TASK TO CARRY OUT:
Please transcribe, word for word, only the lines from the one containing "机关事业单位基本养老保险缴费 | 科目代码: 30108 -> 30109" through the last line of the records below, both included, and leave out every picture.
'''
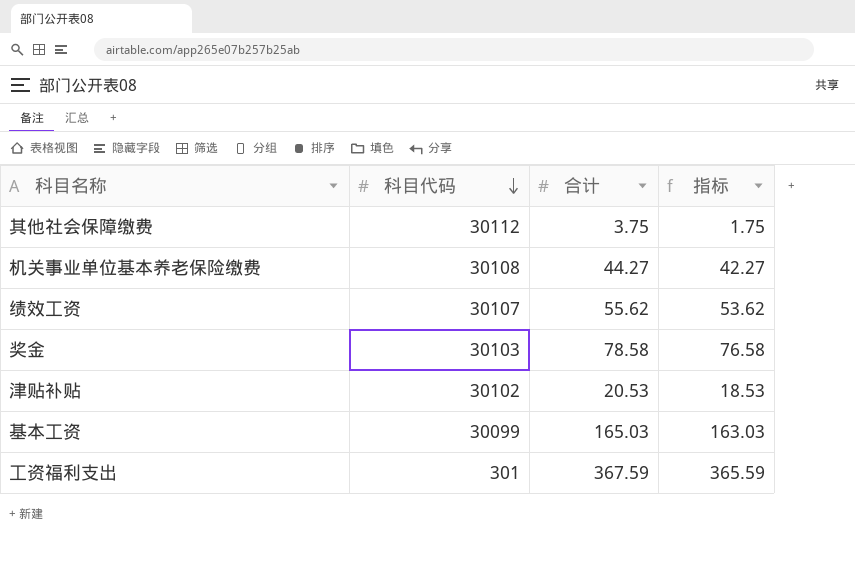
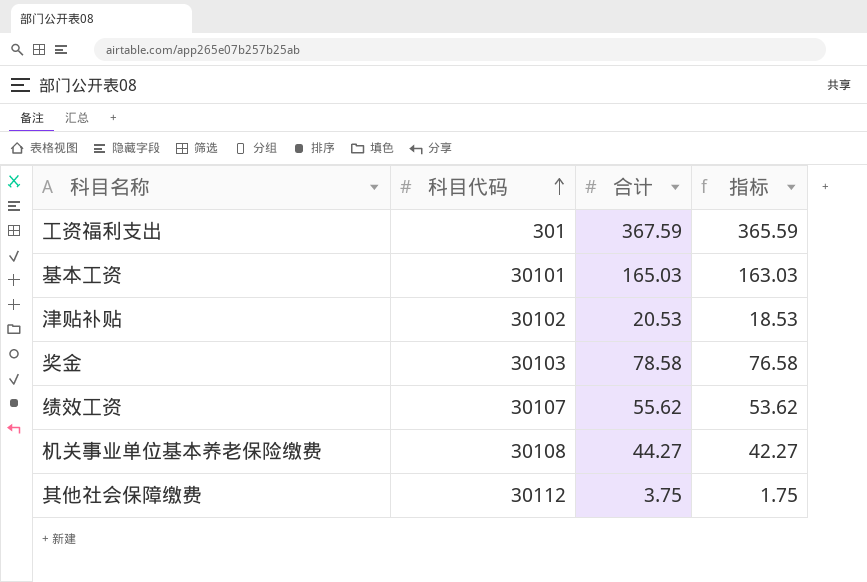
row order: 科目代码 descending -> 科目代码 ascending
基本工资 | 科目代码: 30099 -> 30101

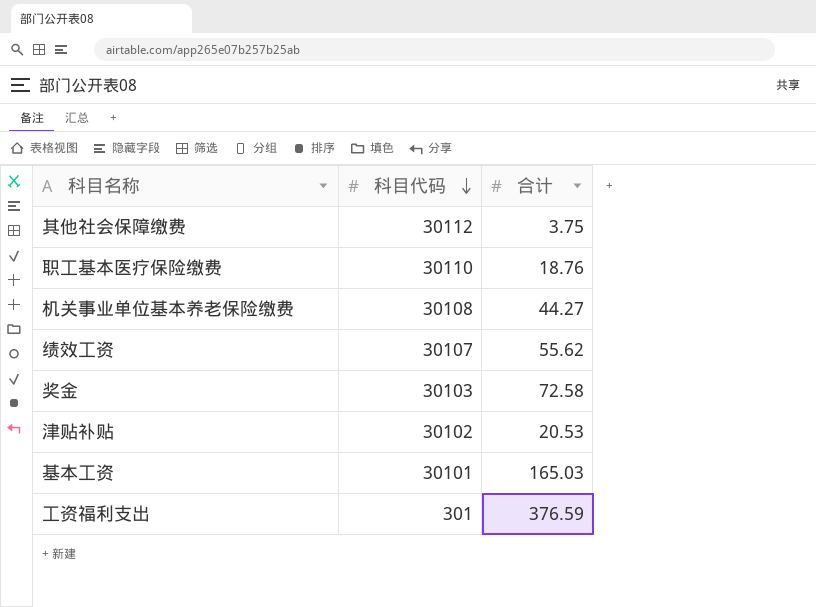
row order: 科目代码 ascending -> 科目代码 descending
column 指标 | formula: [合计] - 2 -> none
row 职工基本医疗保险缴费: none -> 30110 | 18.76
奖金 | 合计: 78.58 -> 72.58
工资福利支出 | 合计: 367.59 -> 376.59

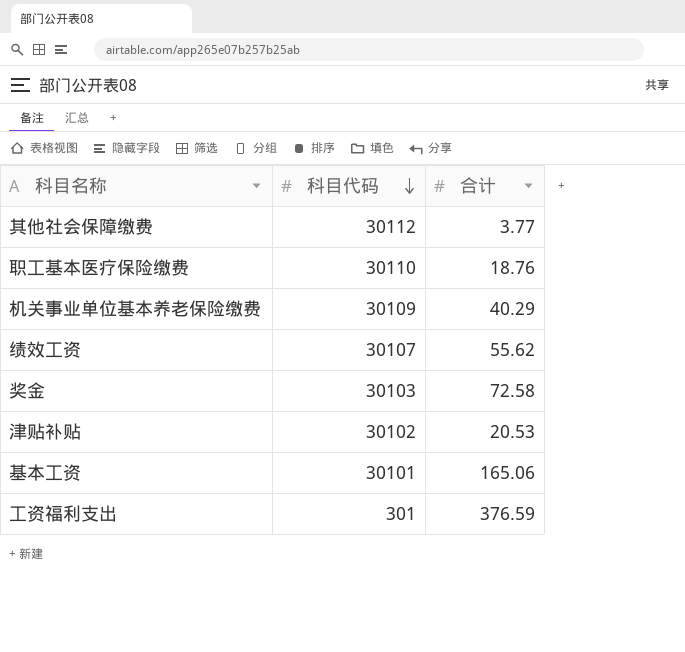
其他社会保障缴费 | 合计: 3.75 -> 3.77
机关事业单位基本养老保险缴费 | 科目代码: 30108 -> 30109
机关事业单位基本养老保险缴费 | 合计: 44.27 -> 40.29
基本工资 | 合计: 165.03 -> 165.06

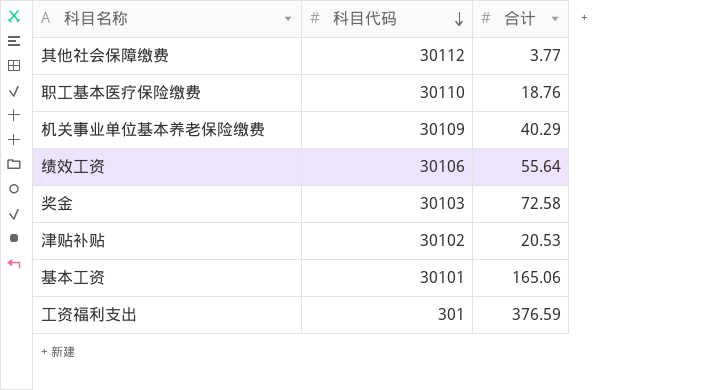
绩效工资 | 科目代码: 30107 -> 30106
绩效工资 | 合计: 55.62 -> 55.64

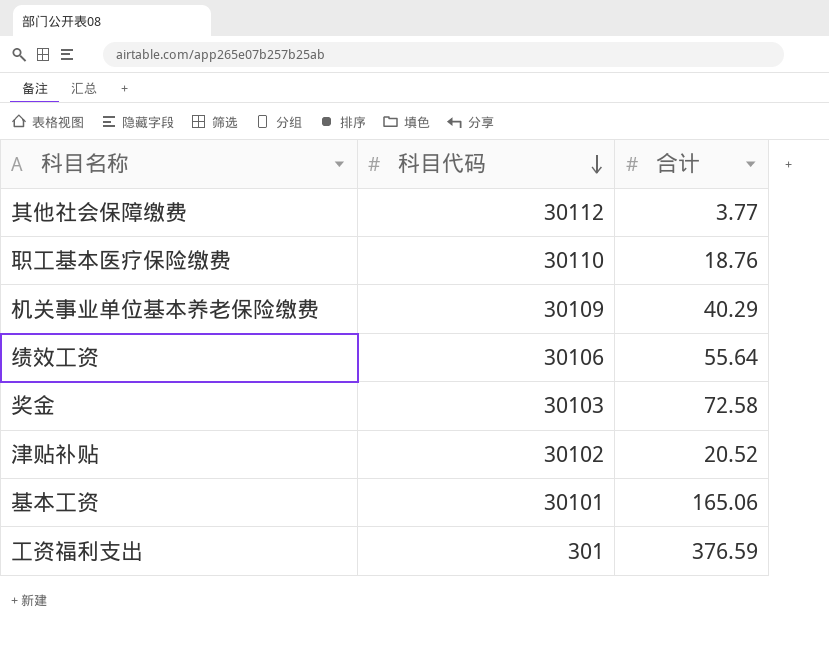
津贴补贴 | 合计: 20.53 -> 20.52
'''
RESPONSE TO THE EXERCISE:
机关事业单位基本养老保险缴费 | 科目代码: 30108 -> 30109
机关事业单位基本养老保险缴费 | 合计: 44.27 -> 40.29
基本工资 | 合计: 165.03 -> 165.06

绩效工资 | 科目代码: 30107 -> 30106
绩效工资 | 合计: 55.62 -> 55.64

津贴补贴 | 合计: 20.53 -> 20.52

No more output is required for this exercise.